Cyril Féraud (France 3)
C'est ridicule mais la première fois que je l'ai fêtée, cela devait être au collège. J'avais acheté un énorme bouquet de roses rouges à ma chérie de l'époque. J'espère qu'elle s'en souvient encore, j'y avais laissé un mois d'argent de poche ! 2010 sera la première année où je ne fêterai pas la Saint-Valentin car je suis célibataire. Je pense que cela va se transformer en dîner entre amis. Cela dit, j’ai encore quelques jours pour trouver ma Valentine. S’il y a des candidates… (Rires.)
Michaël Miraglia (La Une)
Je ne me souviens ni de ma première Saint-Valentin ni de mon premier cadeau. Par contre je profite de votre question pour vous dire que je n'oublierai pas celle-ci. Vu qu'il est impossible d'y échapper (merci les médias, le boulanger, le disquaire, le bijoutier, les boutiques de fringues, de parfums, le boucher, je vous promets, même là, j'ai vu deux têtes d'agneau s'embrasser l'an dernier), je vais fêter ça à ma façon. Loin de l'agitation et des codes. Je serai aux commandes en cuisine. Et croyez-moi, les femmes adorent ça. Au programme : bon petit plat et... (Rires.)
Stéphane Jobert (La Une)
J'avais offert une montre à une fille de mon école dont j'étais fou amoureux. J'avais 15 ans ! Et je me suis pris un râteau car elle ne m'aimait pas du tout. Donc, le souvenir n’est pas très positif. (Rires.) Aujourd’hui, c’est la Saint-Valentin tous les jours à la maison, alors je ne fais rien de particulier les 14 février.
Aurore Daerden
Je devais avoir entre 8 et 10 ans et c’était à l’école primaire. Comme je ne comprenais rien, c’est mon père qui m’a expliqué la signification du 14 février. Christophe a été le premier garçon à m’offrir un cadeau de Saint-Valentin : un beau plumier avec une gamme de nouveaux crayons de couleur. (Rires.)

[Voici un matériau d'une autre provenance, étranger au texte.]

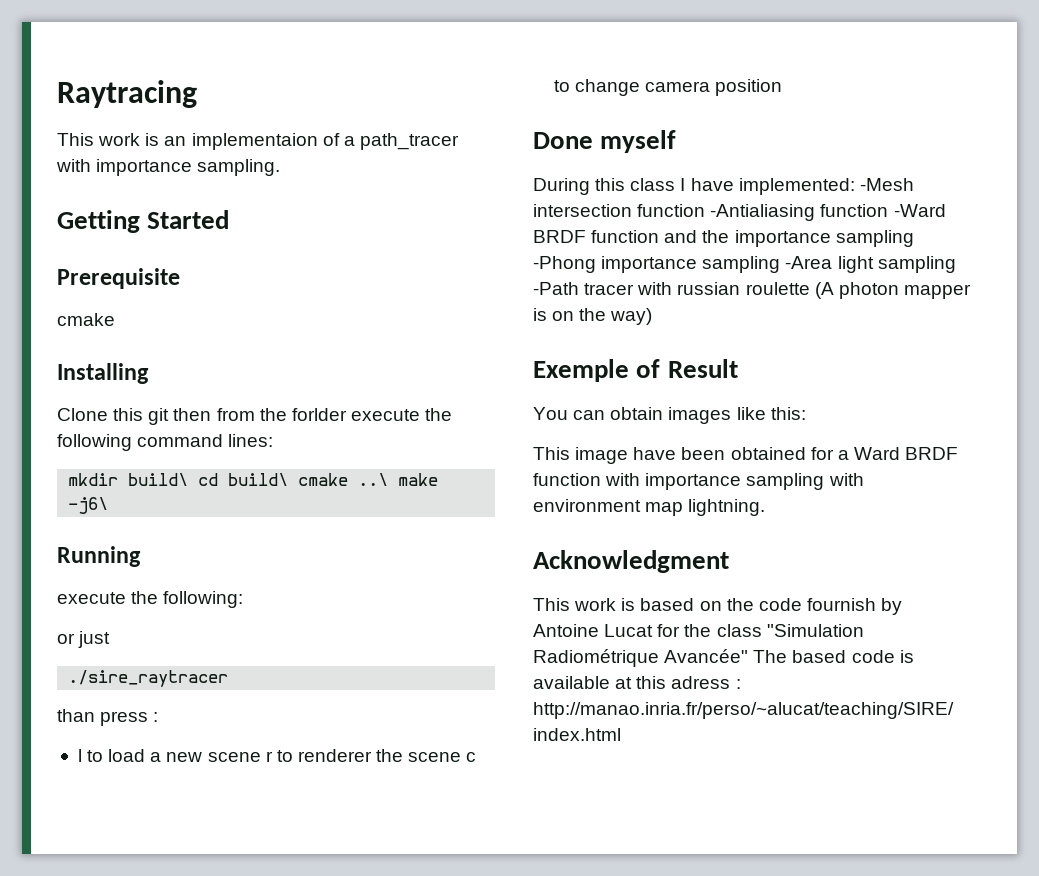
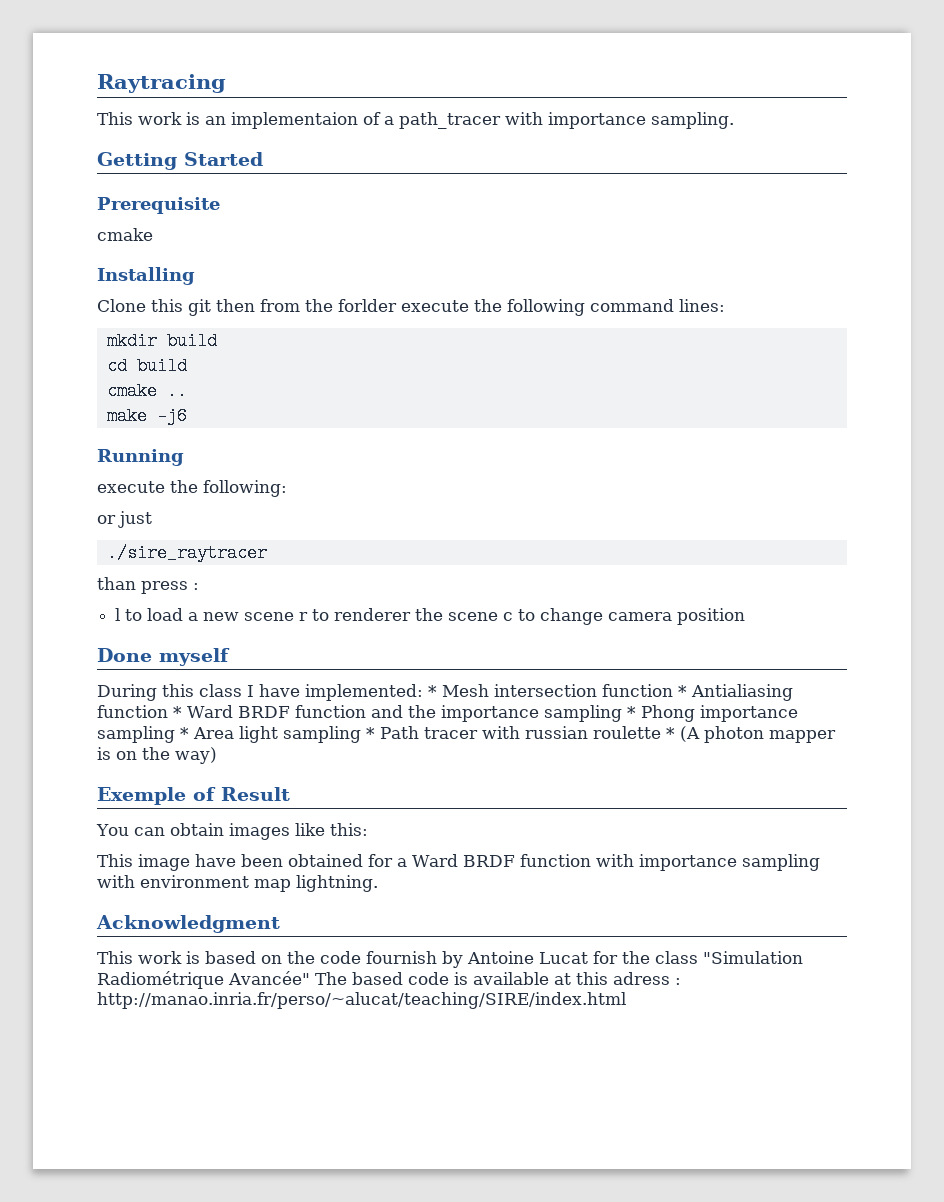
[128,473,439,486] [68,497,109,514] build\ cd build\ cmake ..\ make -j6\ -> [166,332,217,350] [106,357,187,375] [106,382,187,400] [106,407,187,425] build // cd build // cmake .. // make -j6
[859,178,914,191] [533,204,946,221] -Mesh intersection function -Antialiasing function -Ward -> [428,684,793,701] [97,705,233,718] * Mesh intersection function * Antialiasing function * Ward
[533,256,956,273] [533,282,579,295] -Phong importance sampling -Area light sampling -Path -> [626,705,798,722] [97,726,419,743] * Phong importance sampling * Area light sampling * Path
(810, 288) none -> [666,727,675,739] *

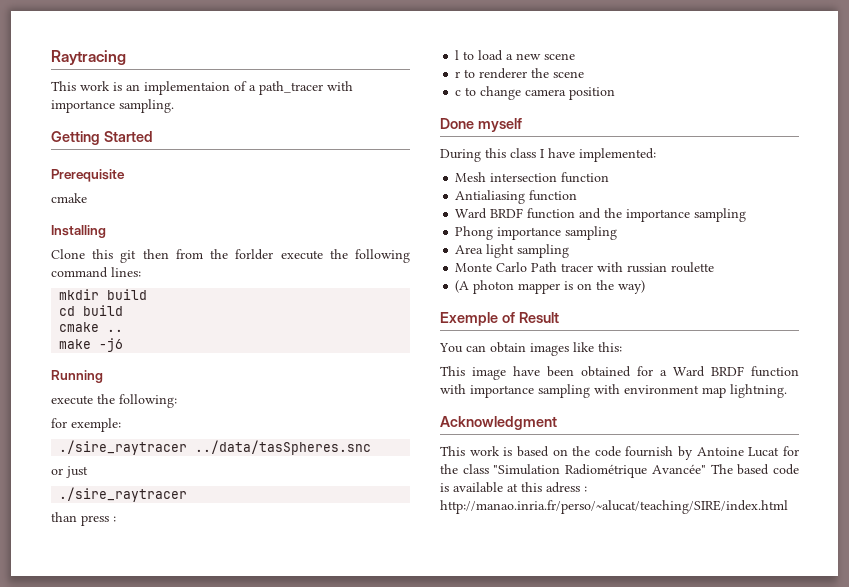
(287, 488) none -> [51,418,121,432] [59,440,372,455] // for exemple: // ./sire_raytracer ../data/tasSpheres.snc
(295, 616) none -> (576, 56) //
(499, 616) none -> (585, 74) //
[428,685,437,697] * -> (656, 155) //
[678,685,687,697] * -> (610, 177) //
[173,706,182,718] * -> (578, 195) //
[626,706,636,718] * -> (747, 215) //
[180,727,189,739] * -> (618, 233) //
[366,727,375,739] * -> [455,262,528,272] // Monte Carlo
[666,727,675,739] * -> (715, 267) //

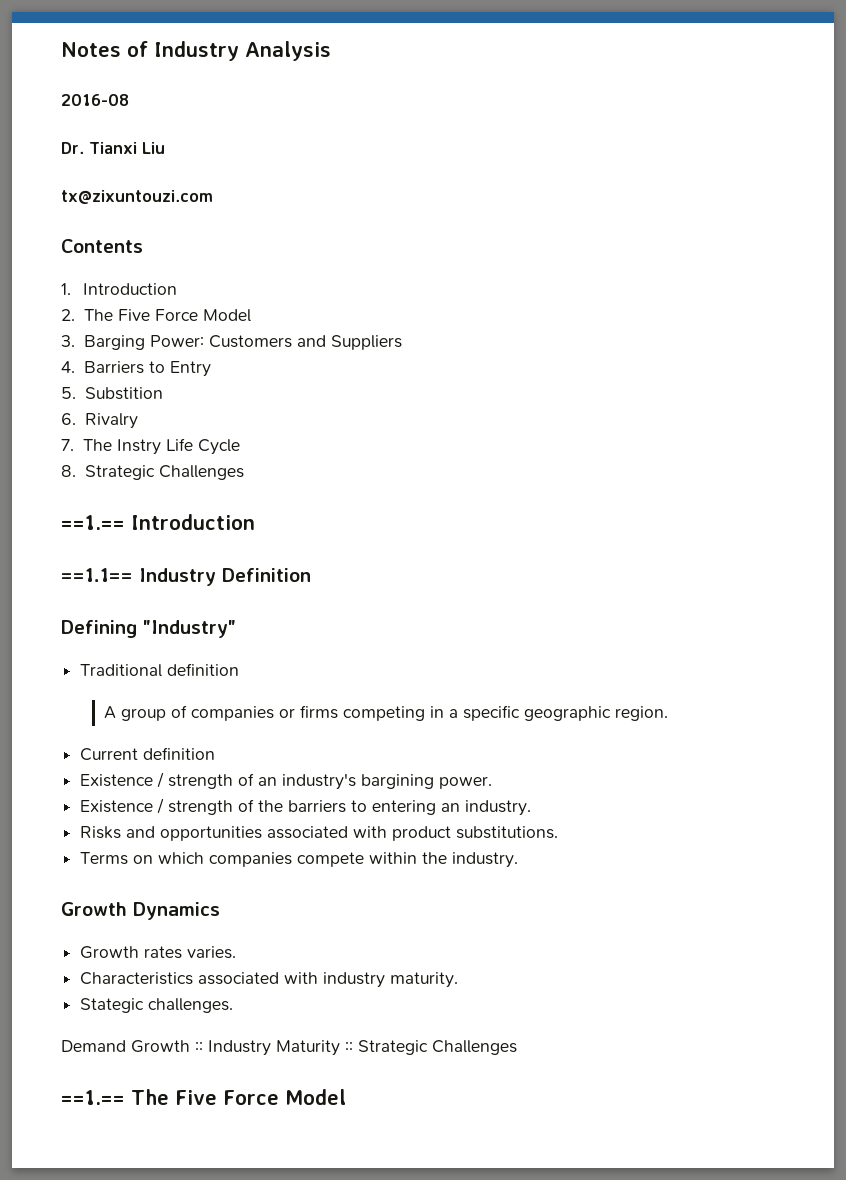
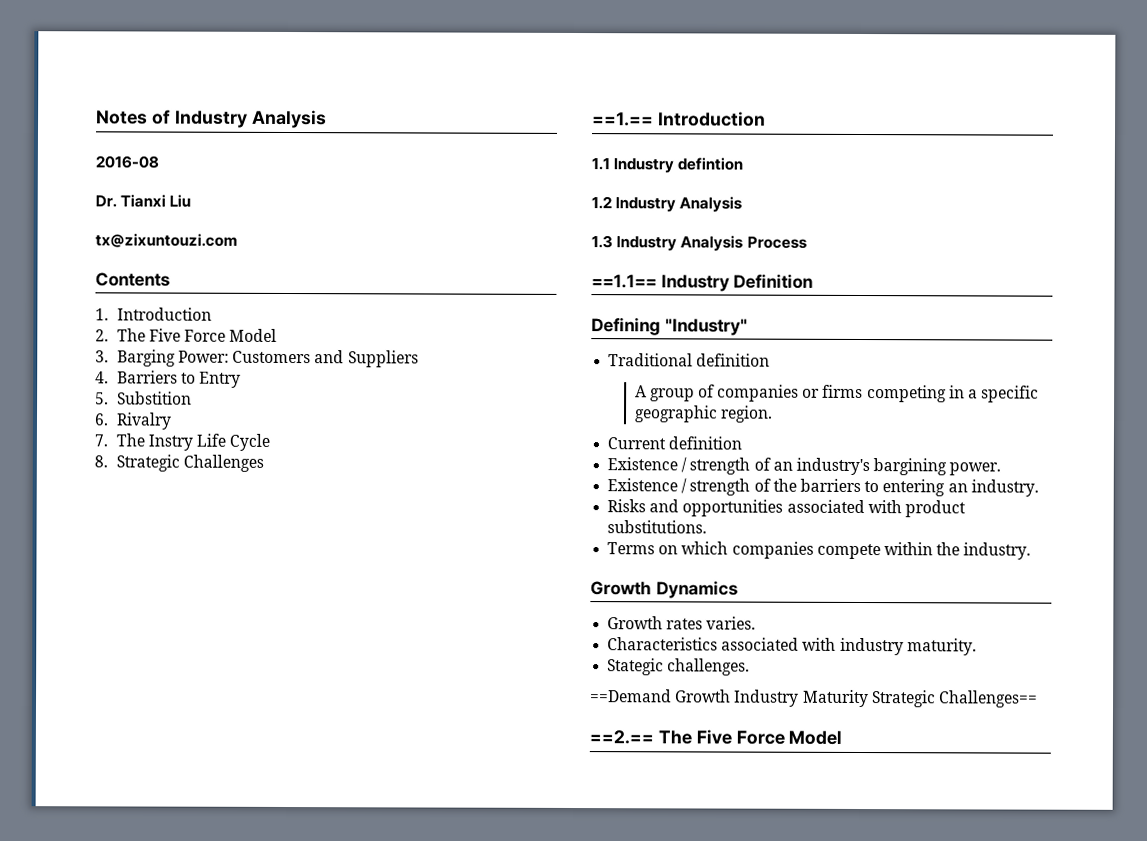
(255, 522) none -> [591,157,744,174] [591,196,743,213] [591,235,807,252] // 1.1 Industry defintion // 1.2 Industry Analysis // 1.3 Industry Analysis Process
[61,1040,517,1056] [61,1090,125,1105] Demand Growth :: Industry Maturity :: Strategic Challenges // ==1.== -> [590,689,1038,708] [589,730,654,745] ==Demand Growth Industry Maturity Strategic Challenges== // ==2.==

Michael Dufour (humoriste)
Eh bien, c’est un jour particulier pour moi car c’est celui de mon anniversaire. Chaque année, c’est un changement pour ma tirelire car il faut la vider pour acheter de jolis cadeaux. Mon premier cadeau, sans hésiter : une montre ! Cette année, je n’ai rien de prévu car je suis célibataire, à moins d’un miracle… (Rires.)

Thomas Ancora (Club RTL)
Je ne me rappelle pas tellement de ma première Saint-Valentin. Je pense que cela a dû se passer en secondaire avec un cinéma et des pop-corn ! Le premier cadeau ? Le paquet de pop corn sans doute (Rires). Quand je suis en couple, cela m’arrive de fêter le 14 février et quand je suis seul, je fête cela avec des potes célibataires. C’est parfois plus drôle qu’en couple.